Scientists say the have developed a novel autonomous flying robot that mimics the rapid flight of insects.
Experiments with the free-flying and agile flapping-wing robot improves the understanding of how fruit flies control aggressive escape manoeuvres, said researchers at Delft University of Technology in the Netherlands.
Flying animals both power and control flight by flapping their wings, according to the research published in the journal Science.
This enables small natural flyers such as insects to hover close to a flower, but also to escape danger rapidly.
As in flying insects, the robot's flapping wings, beating 17 times per second, not only generate the lift force needed to stay airborne, but also control the flight via minor adjustments in the wing motion.
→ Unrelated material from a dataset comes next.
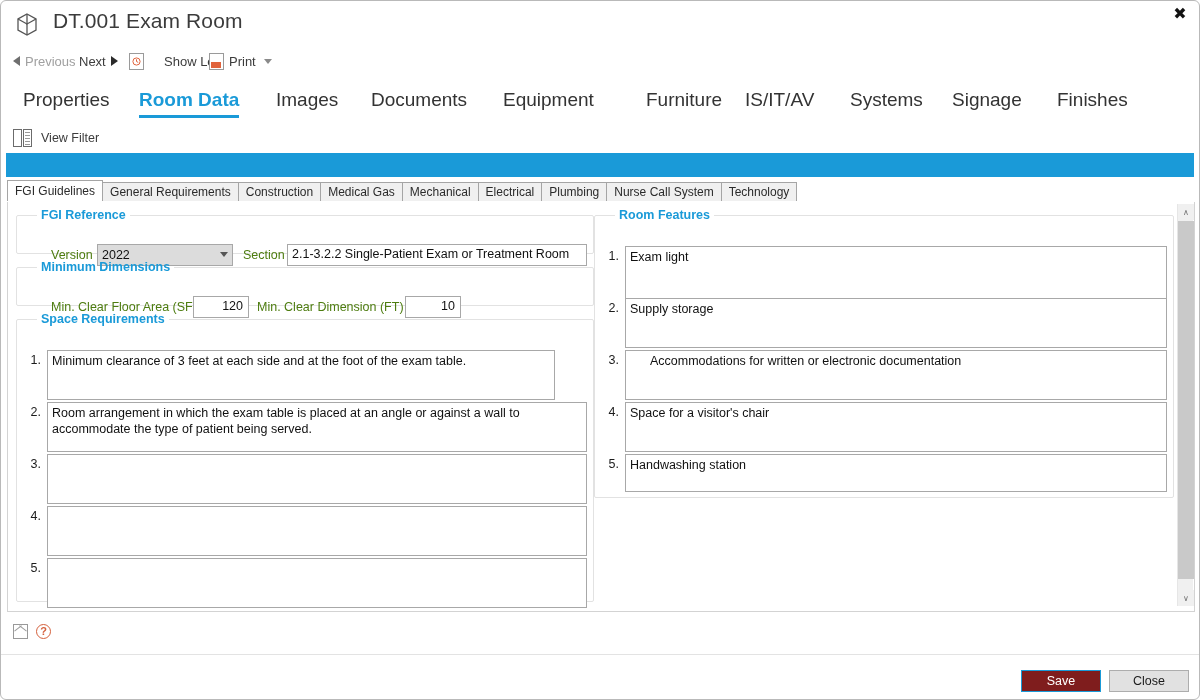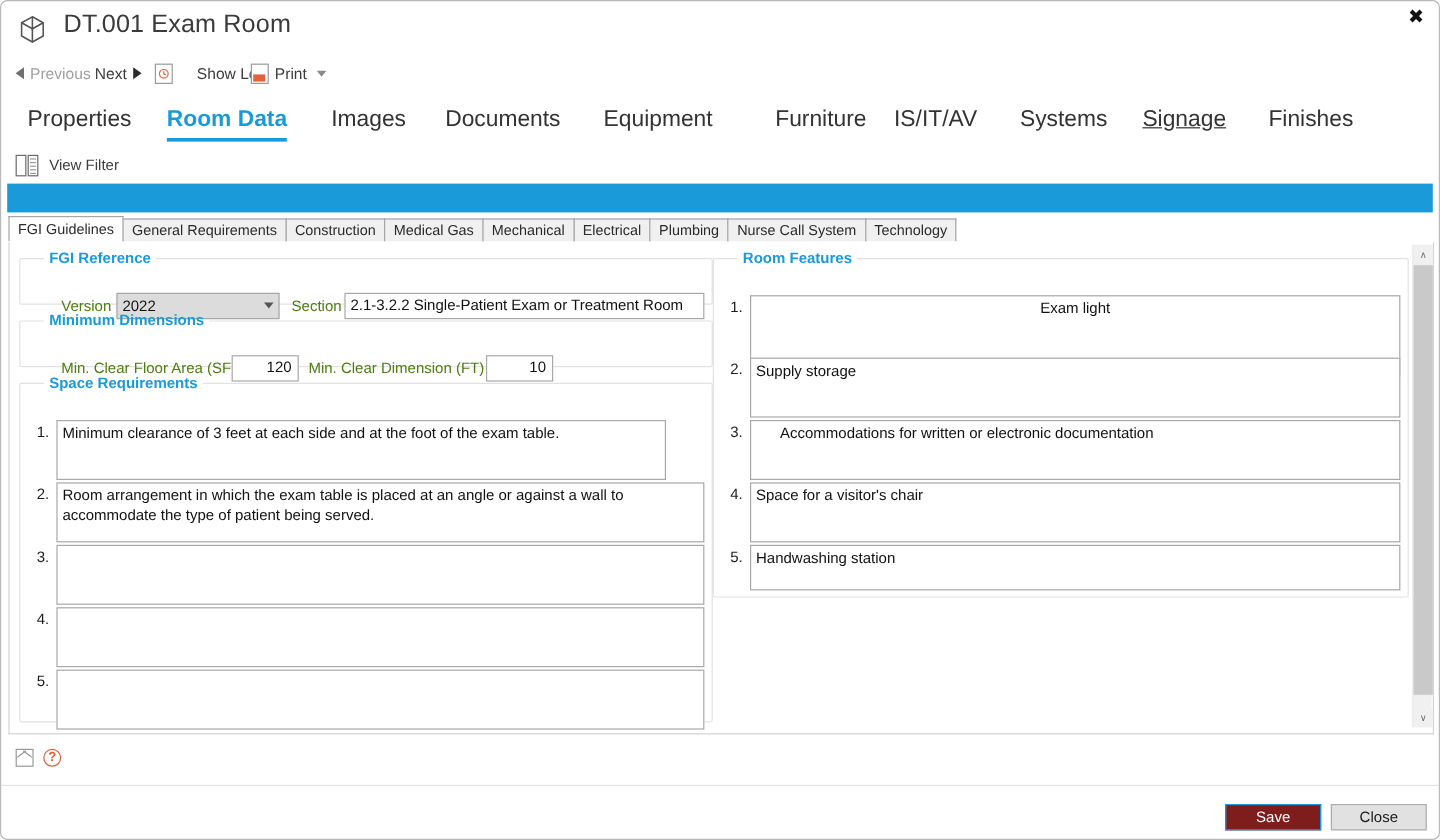"Signage" div.navtab { text-decoration: underline -> none }
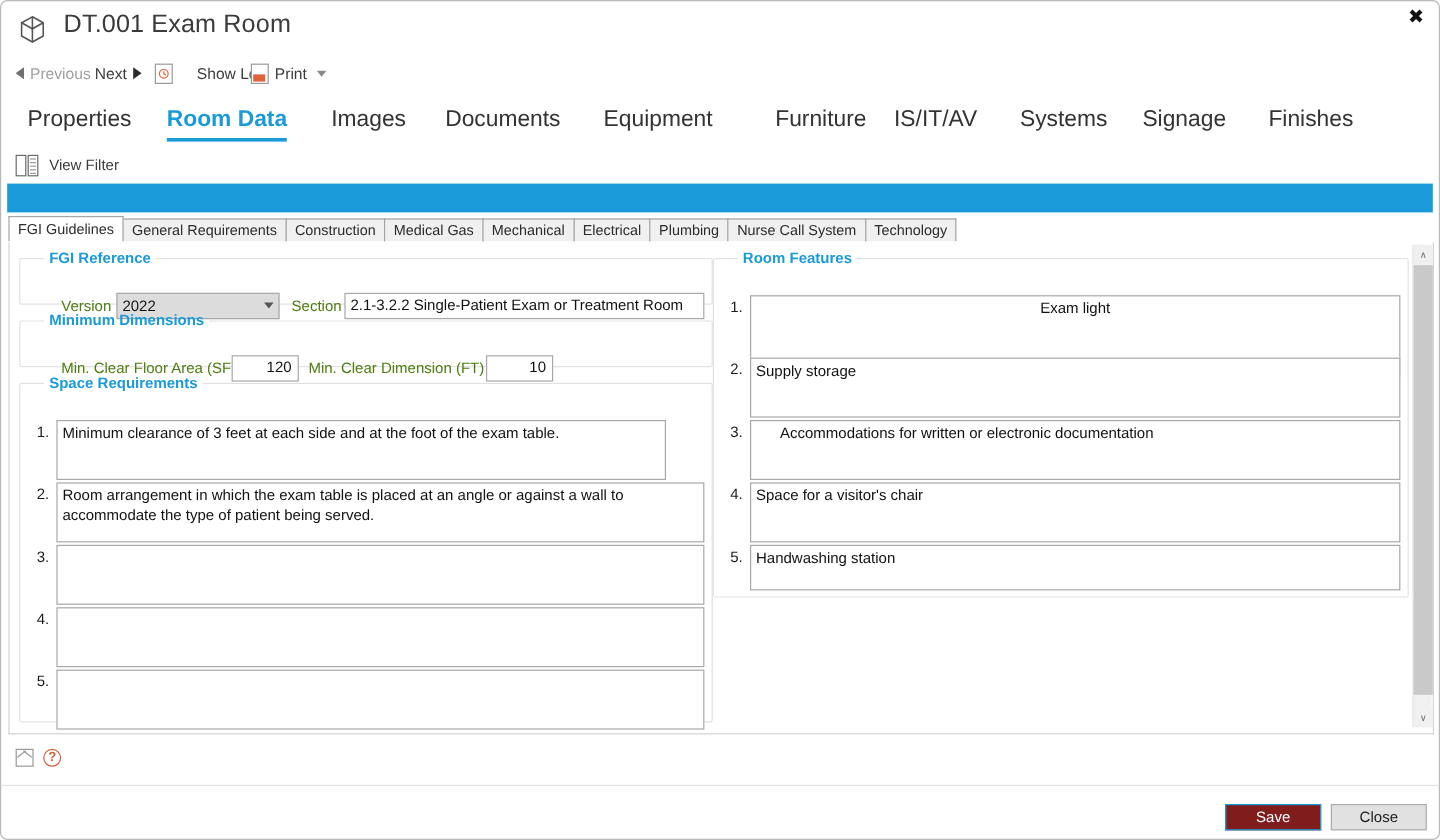"Exam light" div.itembox { text-align: center -> none }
Inspired by fruit flies, the robot's control mechanisms have proven to be highly effective, allowing it to hover on the spot and fly in any direction with high agility.
"The robot has a top speed of 25 kilometers per hour (km/h) and can even perform aggressive manoeuvres, such as 360-degree flips, resembling loops and barrel rolls," said Matej Karasek, the designer of the robot.
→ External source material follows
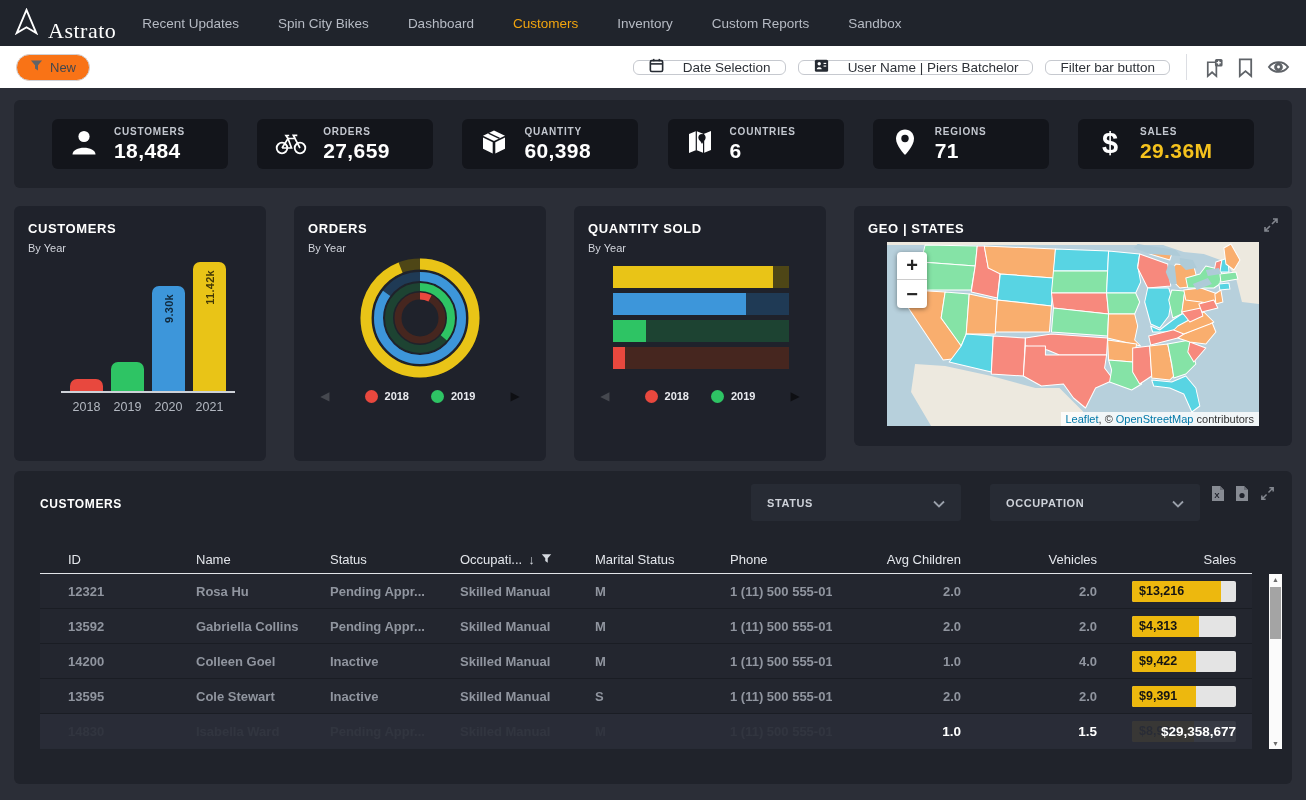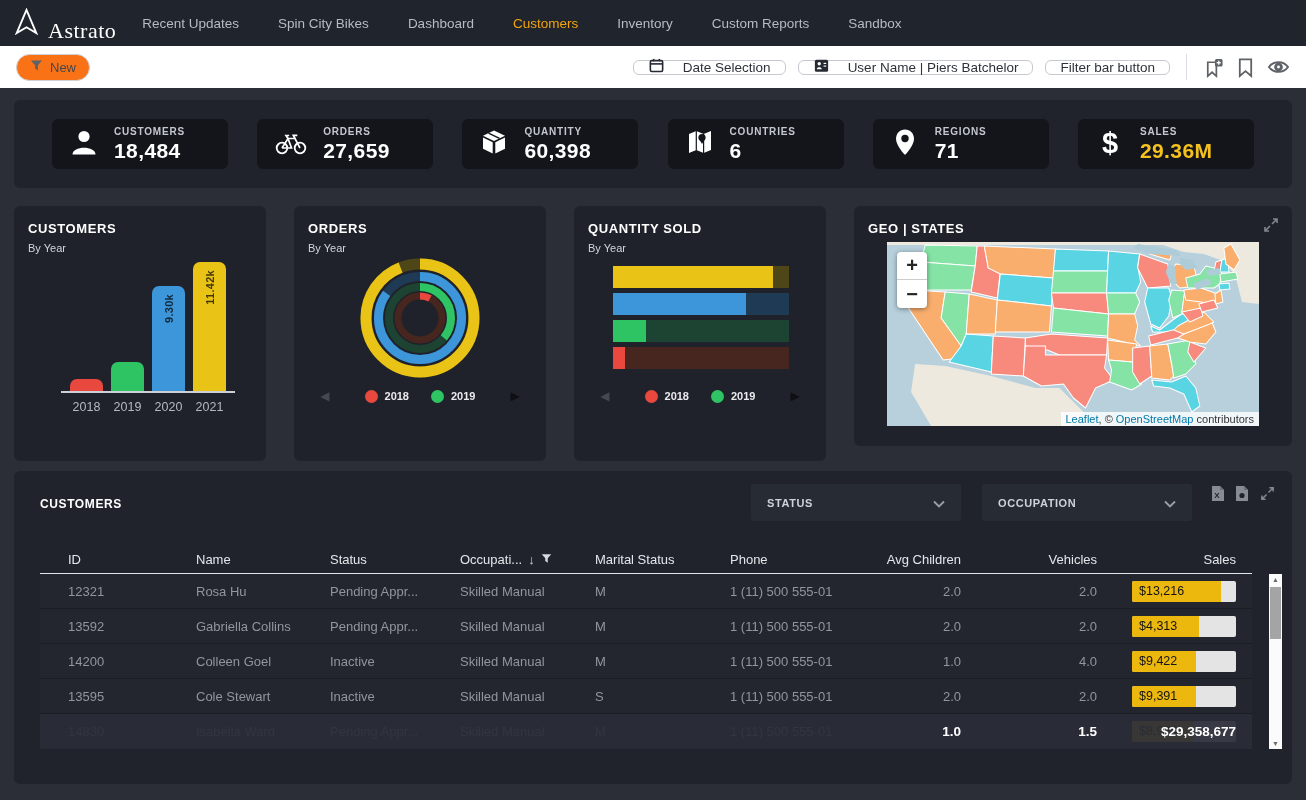"OCCUPATION" div.dropdown { right: 100px -> 92px }
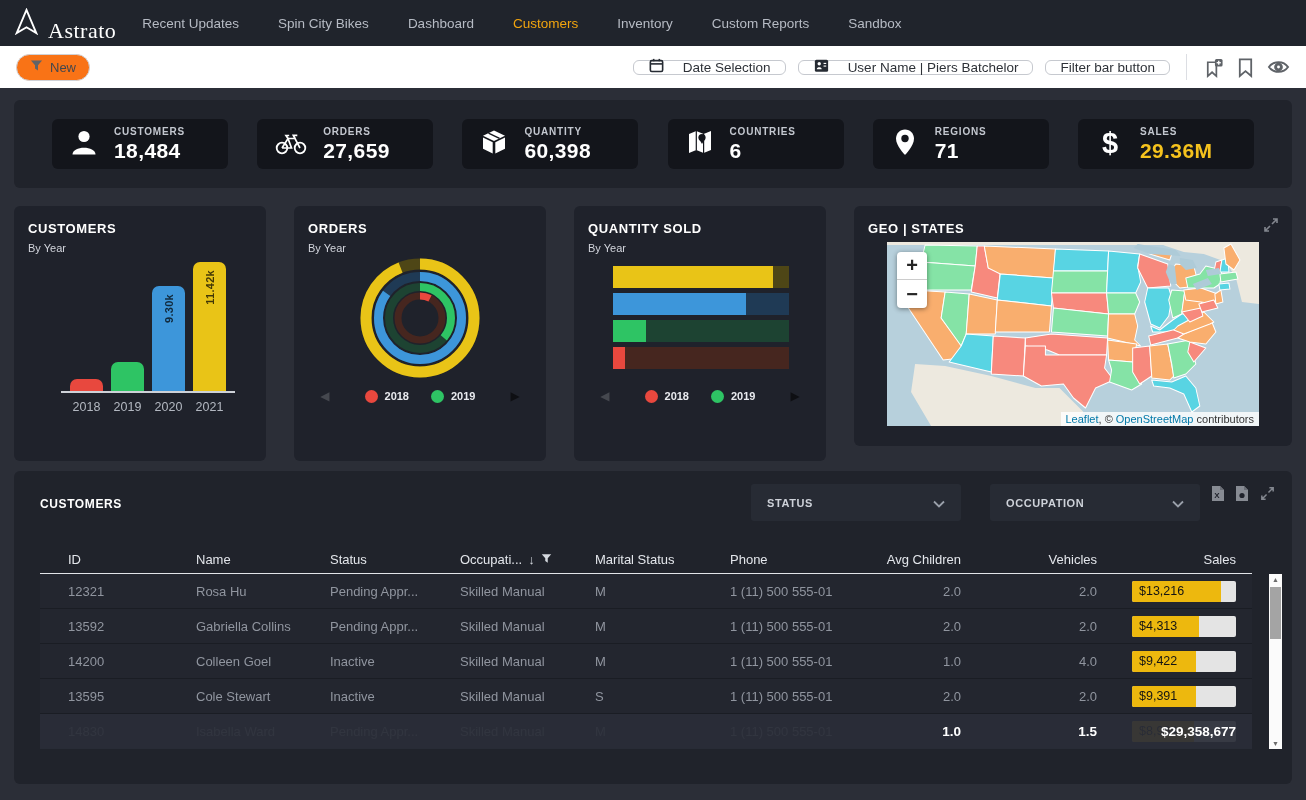"12321" .trow { font-weight: none -> bold }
"Moreover, the 33 centimetre wingspan and 29 gramme robot has excellent power efficiency for its size, allowing five minutes of hovering flight or more than a one km flight range on a fully charged battery," Karasek said.
The robot's flight performances, combined with its programmability, also make it well suited for research into insect flight.
"When I first saw the robot flying, I was amazed at how closely its flight resembled that of insects, especially when manoeuvring," said Professor Florian Muijres from the Wageningen University & Research.
The team decided to programme the robot to mimic the hypothesised control actions of the insects during high-agility escape manoeuvres, such as those to avoid swatting, researchers said.
The robot in this study builds on established manufacturing methods, uses off-the-shelf components, and its flight endurance is long enough to be of interest for real-world applications, they said.